Il y a dix-huit mois déjà, la nomination d’Élisabeth Borne avait été d’emblée vidée de toute substance par le fait qu’elle était ouvertement un second choix, Catherine Vautrin ayant été retoquée par le secrétaire général de l’Élysée et véritable Premier ministre, Alexis Kohler. Un an et demi plus tard, on n’est pas plus avancé sur les projets d’Emmanuel Macron pour les trois ans à venir. Tout au plus aura-t-on compris qu’il s’agit de faire du vieux avec un jeune. Les politiques conservatrices qui plaisent aux électeurs retraités – préservation de l’ordre et surtout de leur patrimoine – seront tellement mieux portées par un jeune ambitieux si doué en com.

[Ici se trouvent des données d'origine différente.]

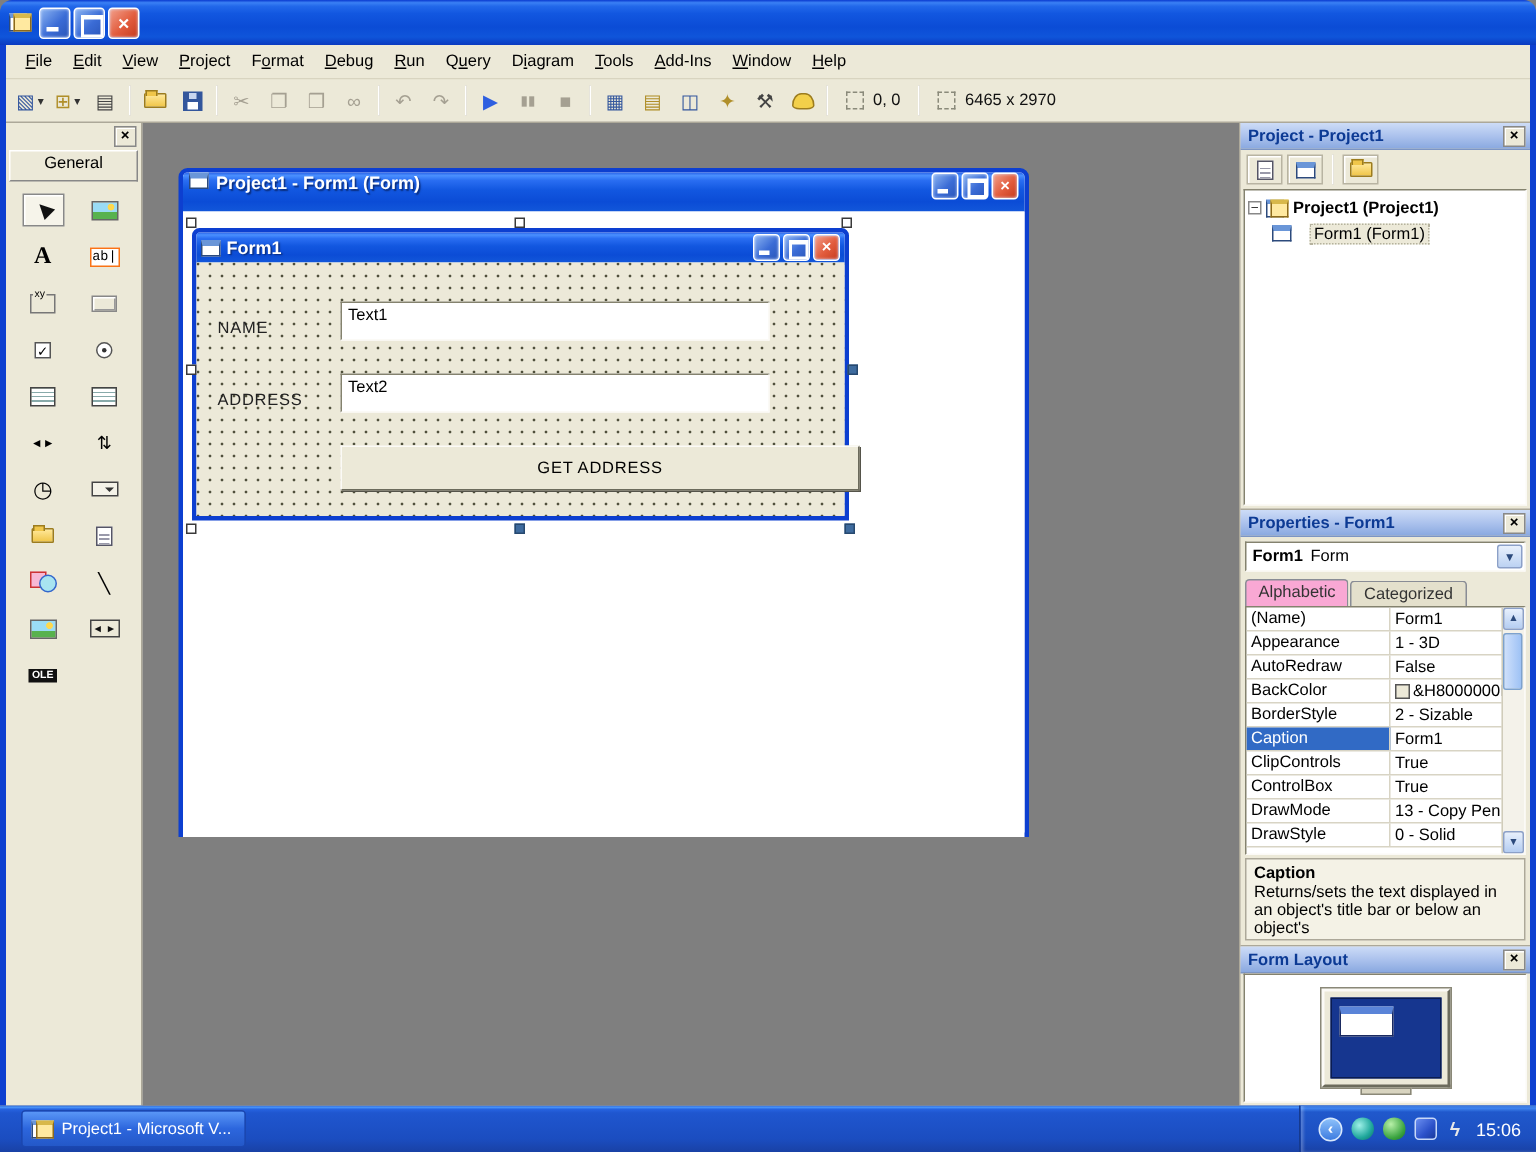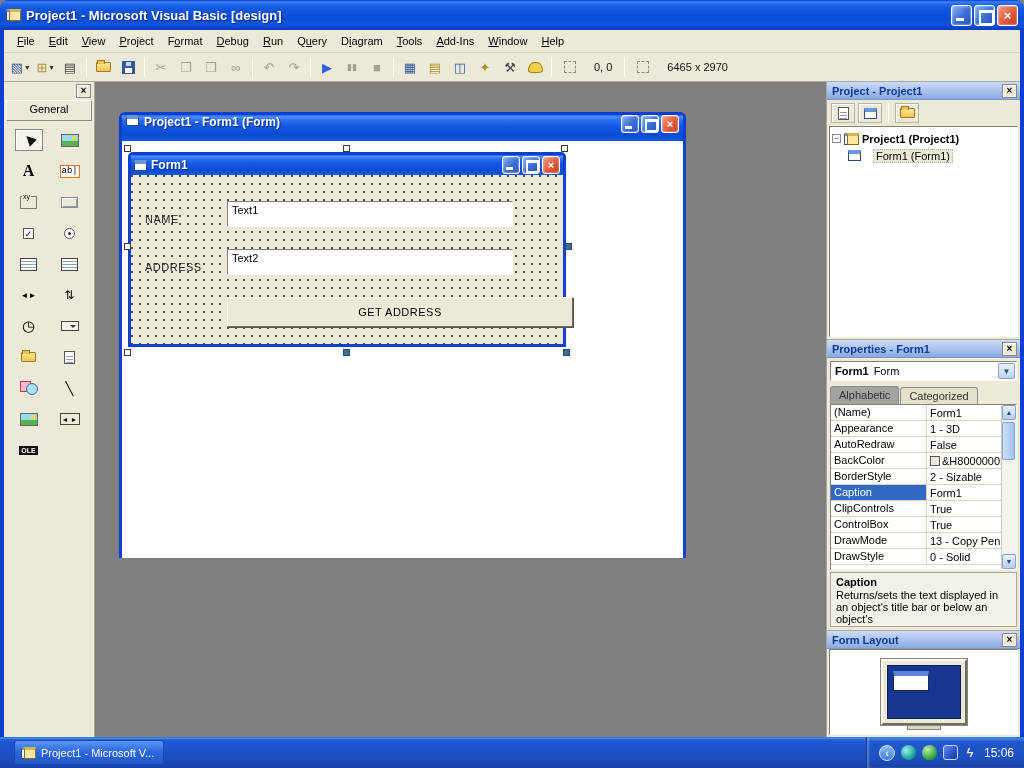"Project1 - Microsoft Visual Basic" span.tit { html: <span>Project1 - Microsoft Visual Basic [design]</span> -> none }
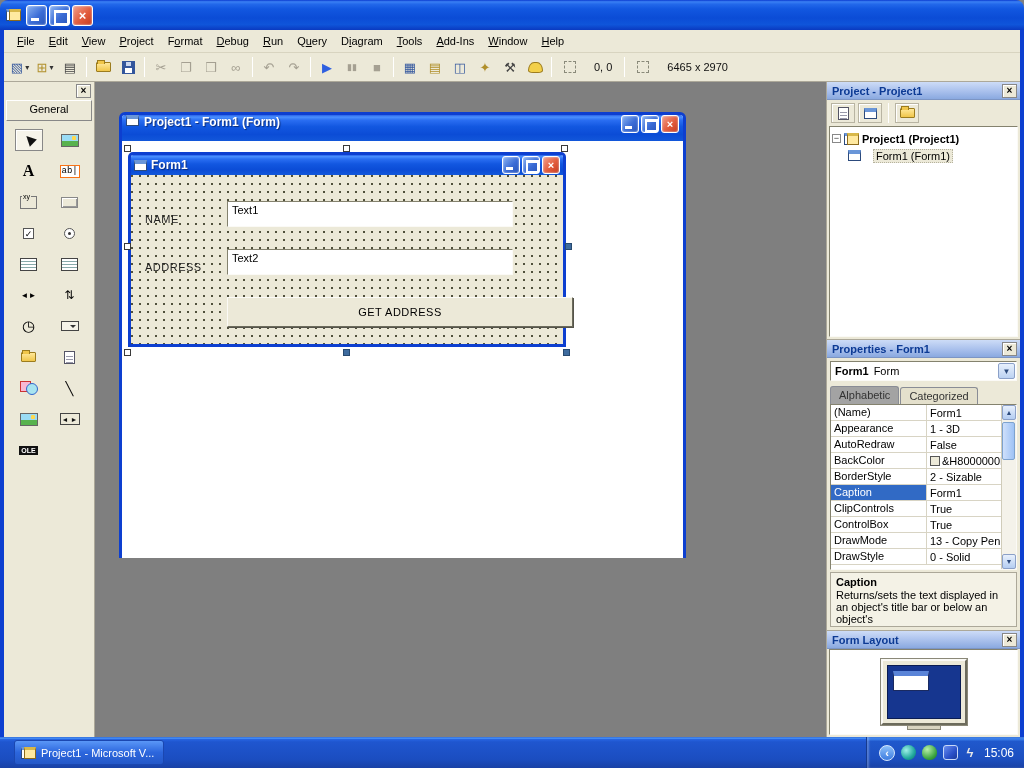"0, 0" .readout { gap: 18px -> 6px }
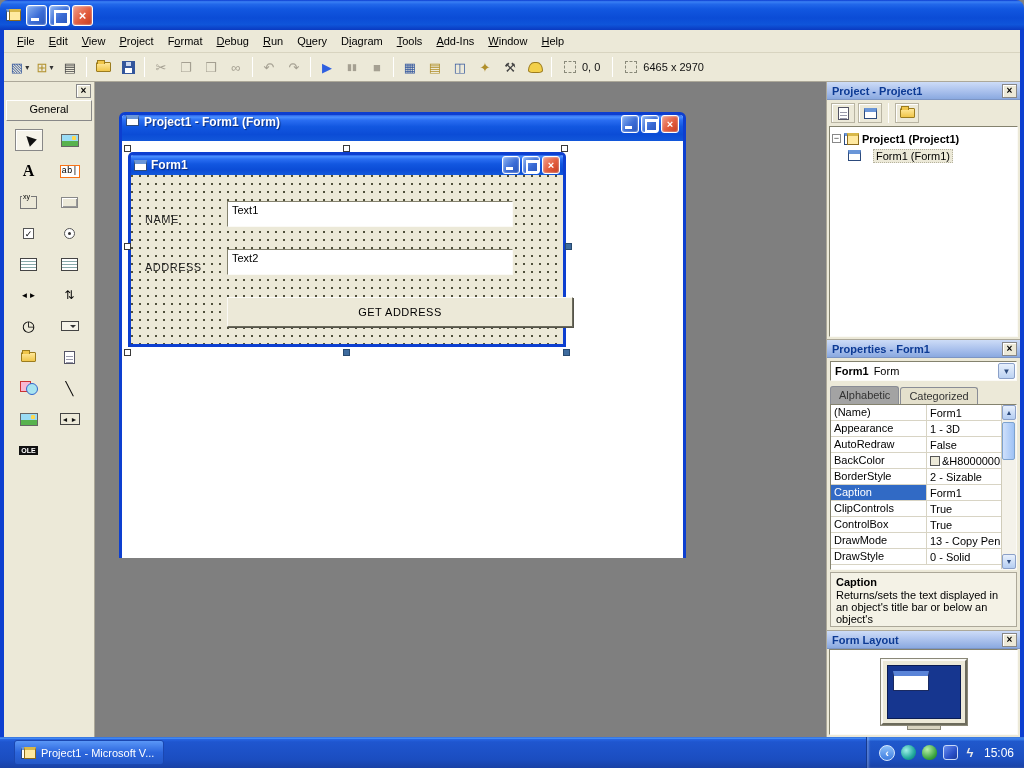"Alphabetic" .tab.active { background: #a3a3a3 -> #f9a8d4 }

Qu’est-ce que cela peut bien changer pour la France et pour les Français ?La question, visiblement, semble accessoire. Emmanuel Macron, trop occupé à se déguiser en boxeur pour jouer les coachs sportifs, n’a sans doute pas eu le temps de se demander quels étaient les grands dossiers qui mettaient en jeu l’avenir du pays. Quant à Gabriel Attal, il semble croire que, de même que pour l’Éducation nationale, il suffit de découvrir les sujets et de lancer quelques expérimentations réclamées par les citoyens pour se forger un bilan. Après tout, voilà sept ans qu’une politique du logement et un plan d’aménagement du territoire auraient pu – et dû – être lancés. Cela peut encore attendre un peu…

L’urgence semble d’opposer au jeune Jordan Bardella l’image du jeune Gabriel Attal pour que les élections européennes ne soient pas le fiasco annoncé. Là non plus, pas question de débattre du fond, de la politique industrielle et agricole, de la manière de contrer le protectionnisme américain ou des choix en matière d’énergie et de défense (ce qui aurait sans doute comme effet magique de faire apparaître les limites du brillant président du RN, mais ce genre de considération n’effleure pas les journalistes qui l’interrogent) : on se contentera de jouer le grand combat du Bien contre le Mal, le référendum pour ou contre la paix et la démocratie.

Le nouveau Premier ministre a déjà largement fait la preuve de sa compréhension du jeu médiatique.Un pur produit de ces élites bien nées pour qui Dominique Strauss-Kahn et son néolibéralisme autoproclamé de gauche ont constitué le comble du progressisme. Depuis, il a compris que l’époque avait changé et qu’il fallait aller un peu plus dans le sens des citoyens. Sur les questions sociétales et régaliennes, bien sûr, pas sur l’économique et le social. On ne va pas jouer contre son camp.